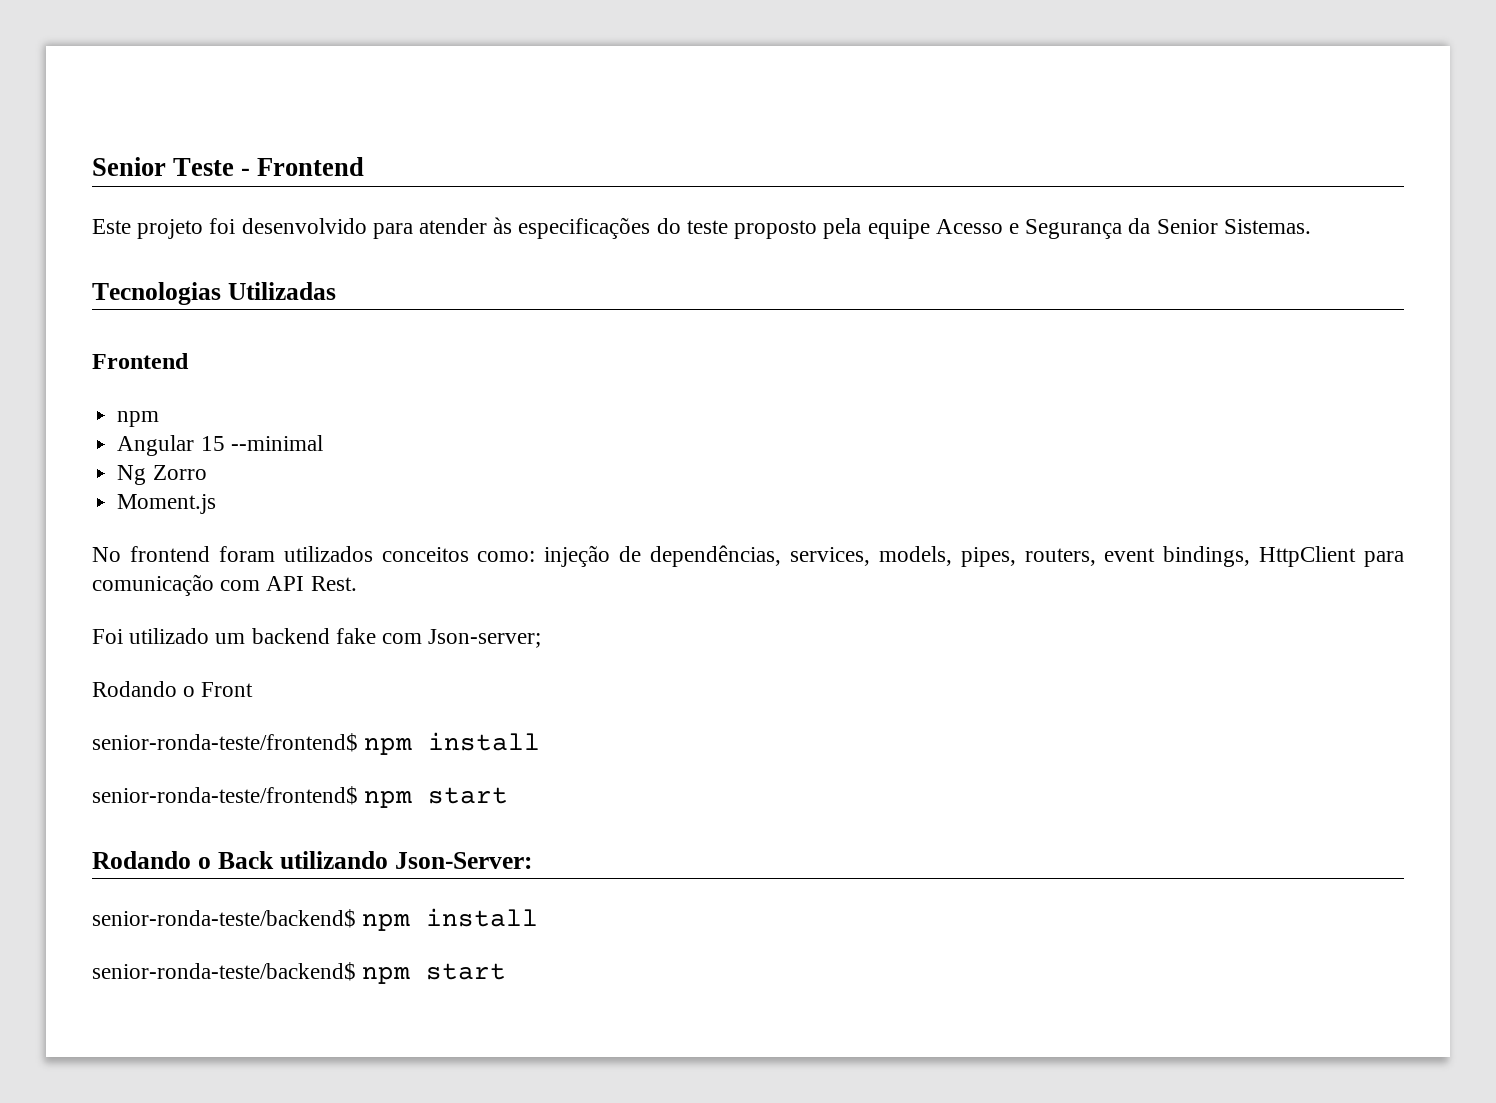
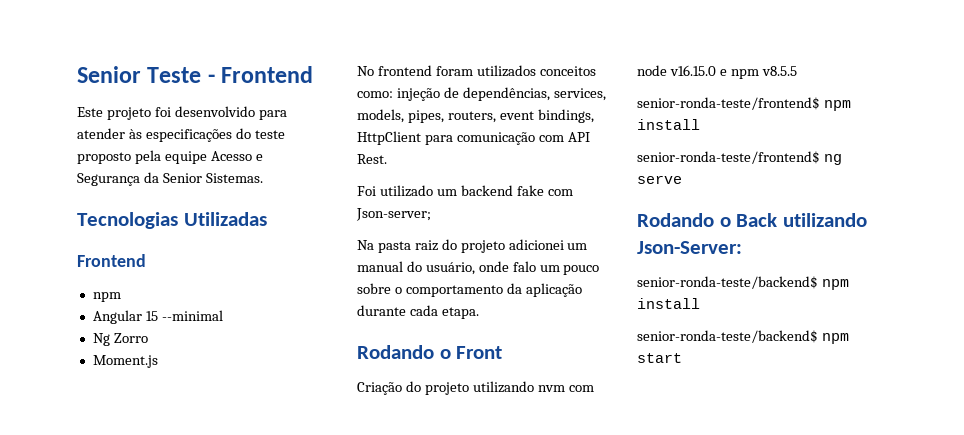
+ Na pasta raiz do projeto adicionei um manual do usuário, onde falo um pouco sobre o comportamento da aplicação durante cada etapa.
  Rodando o Front
+ Criação do projeto utilizando nvm com node v16.15.0 e npm v8.5.5
- senior-ronda-teste/frontend$ npm start
+ senior-ronda-teste/frontend$ ng serve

--

[Task prompt]:
Copy out the data verbatim, excluding the pictures.

[Reply to the task]:
+ Na pasta raiz do projeto adicionei um manual do usuário, onde falo um pouco sobre o comportamento da aplicação durante cada etapa.
  Rodando o Front
+ Criação do projeto utilizando nvm com node v16.15.0 e npm v8.5.5
- senior-ronda-teste/frontend$ npm start
+ senior-ronda-teste/frontend$ ng serve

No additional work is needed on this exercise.